Em 2017, ao lançar o seu A arte suave da limpeza da morte sueca: como libertar você e sua família de uma vida inteira de desordem, a autora sueca Margareta Magnusson, na época com 82 anos, fez dessa prática cultural uma tendência no mundo inteiro entre jovens e adultos com a mente estruturada o suficiente para não lidar com a morte como um tabu ou algo mórbido.
O livro é um verdadeiro manual que se alinhou com a ansiedade atual sobre a desordem no século XXI, ganhando ainda mais hype após a onda de morte repentina que a pandemia de covid-19 trouxe entre o final de 2019 até meados de 2022, e na dificuldade em administrar uma vida inteira em pertences.
Mas Magnusson também não encara o Döstädning da maneira mórbida que o termo evoca. Para ela, a prática reflete o simples fato de que nós podemos viver vidas cada vez mais longas, o que acaba refletindo no acúmulo desordenado de coisas "inúteis".
Desfazer-se daquilo que não está ocupando espaço é uma tarefa onerosa a se fazer com seu próprio bem-estar espacial e emocional, muito além de poupar os entes-queridos sobre as decisões necessárias a se tomar quando não estiver mais vivo.
"Às vezes você percebe que mal consegue fechar as gavetas ou mal fecha a porta do armário", escreveu Magnussen. "Quando isso acontece, é definitivamente hora de fazer algo, mesmo que você esteja apenas na casa dos 30. Você poderia chamar esse tipo de limpeza de Döstädning também, mesmo que esteja a muitos, muitos anos de morrer".
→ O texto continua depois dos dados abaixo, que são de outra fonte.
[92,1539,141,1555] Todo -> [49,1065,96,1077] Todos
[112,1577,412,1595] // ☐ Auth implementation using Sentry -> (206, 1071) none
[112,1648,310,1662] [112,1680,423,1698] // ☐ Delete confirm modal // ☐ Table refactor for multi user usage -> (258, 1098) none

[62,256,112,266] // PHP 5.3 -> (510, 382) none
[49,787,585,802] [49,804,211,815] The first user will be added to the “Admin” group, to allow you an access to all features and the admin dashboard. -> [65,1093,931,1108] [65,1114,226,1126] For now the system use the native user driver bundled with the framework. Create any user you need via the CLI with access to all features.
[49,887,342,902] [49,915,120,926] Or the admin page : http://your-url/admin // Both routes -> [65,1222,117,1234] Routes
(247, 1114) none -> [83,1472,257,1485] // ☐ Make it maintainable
“É libertador para todos”, disse Erica Thompson, proprietária da Organized by Design, uma empresa de organização profissional localizada em Los Angeles, e que decidiu embarcar na prática do Döstädning, em entrevista à The Spruce. “Isso ajuda as pessoas a deixar de lado apegos e distrações e dar boas-vindas a algo novo. É também uma maneira de demonstrar amor e altruísmo a seus amigos e familiares, aliviando-os do que pode ser um fardo”.
As principais dicas de Magnusson são voltadas aos bens materiais, embora ela sugira manter um arquivo ou livro contendo senhas para a família acessar tudo o que for necessário da forma mais prática o possível. O documentário We Need to Talk about Death, que foi ao ar pela BBC Radio 4, conversou com parentes enlutados que se queixaram da dificuldade em acessar dados do seu familiar que faleceu.
Radhika Sanghani, jornalista da seção feminina do Daily Telegraph, viu a morte passar ao seu lado – literalmente – quando sofreu um acidente de ônibus, aos 22 anos, enquanto estava de férias na Tailândia. O veículo caiu de uma ribanceira e causou a morte de várias pessoas, deixando os amigos de Sanghani gravemente feridos.
Anos antes, a jovem compartilhou seu funeral em um arquivo Google Docs com a sua família. Lá estava tudo o que eles precisariam quando ela morresse: um testamento, todas as senhas online e de banco, seu desejo de cremação e até uma lista de reprodução do Spotify. O que começou como apenas uma brincadeira, quase terminou como um recurso assustadoramente necessário.
“A coisa toda me traumatizou. Eu nunca tinha chegado tão perto da morte antes. Mas, ao longo dos anos, isso me ajudou a aceitar que não podemos prever quando vamos embora”, escreveu ela à BBC. “Agora penso na vida da mesma forma que penso de um ótimo livro: ela vai acabar, então se certifique de estar pronto”.